Task to carry out: Your answer should consist of the lines below that hold the word "method".

Information given:

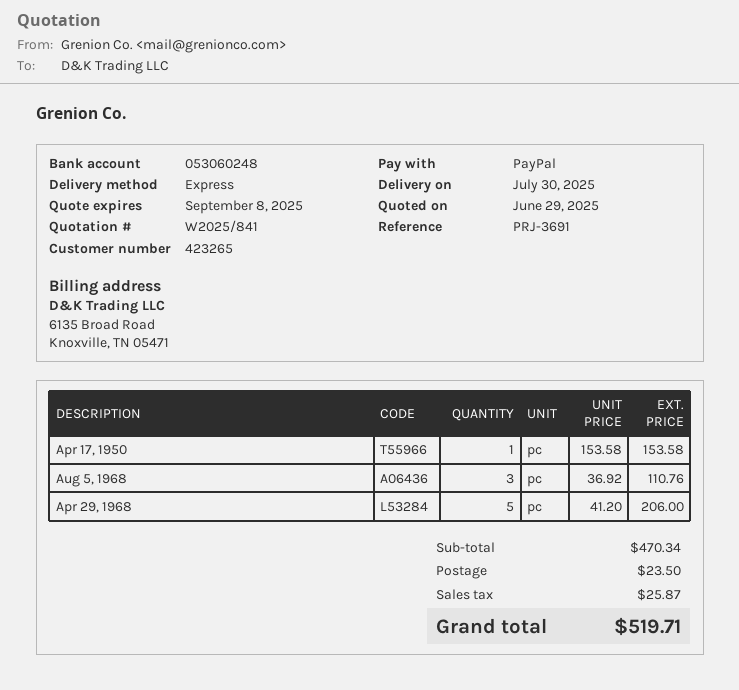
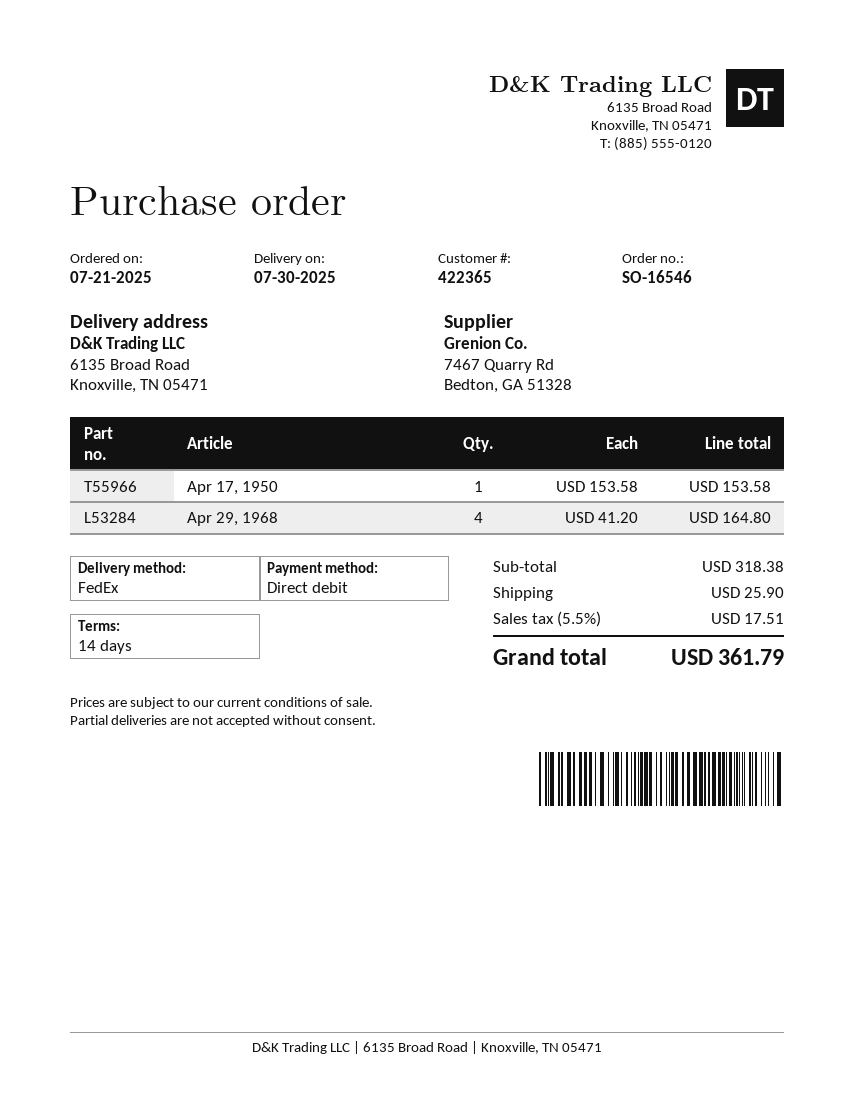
customer number: 423265 -> 422365
payment method: PayPal -> direct debit
shipping method: express -> FedEx
Aug 5, 1968: 3 x 36.92 = 110.76 -> none
Apr 29, 1968: 5 x 41.20 = 206.00 -> 4 x 41.20 = 164.80
subtotal: 470.34 -> 318.38
shipping: 23.50 -> 25.90
tax: 25.87 -> 17.51
total: 519.71 -> 361.79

Result of this task:
payment method: PayPal -> direct debit
shipping method: express -> FedEx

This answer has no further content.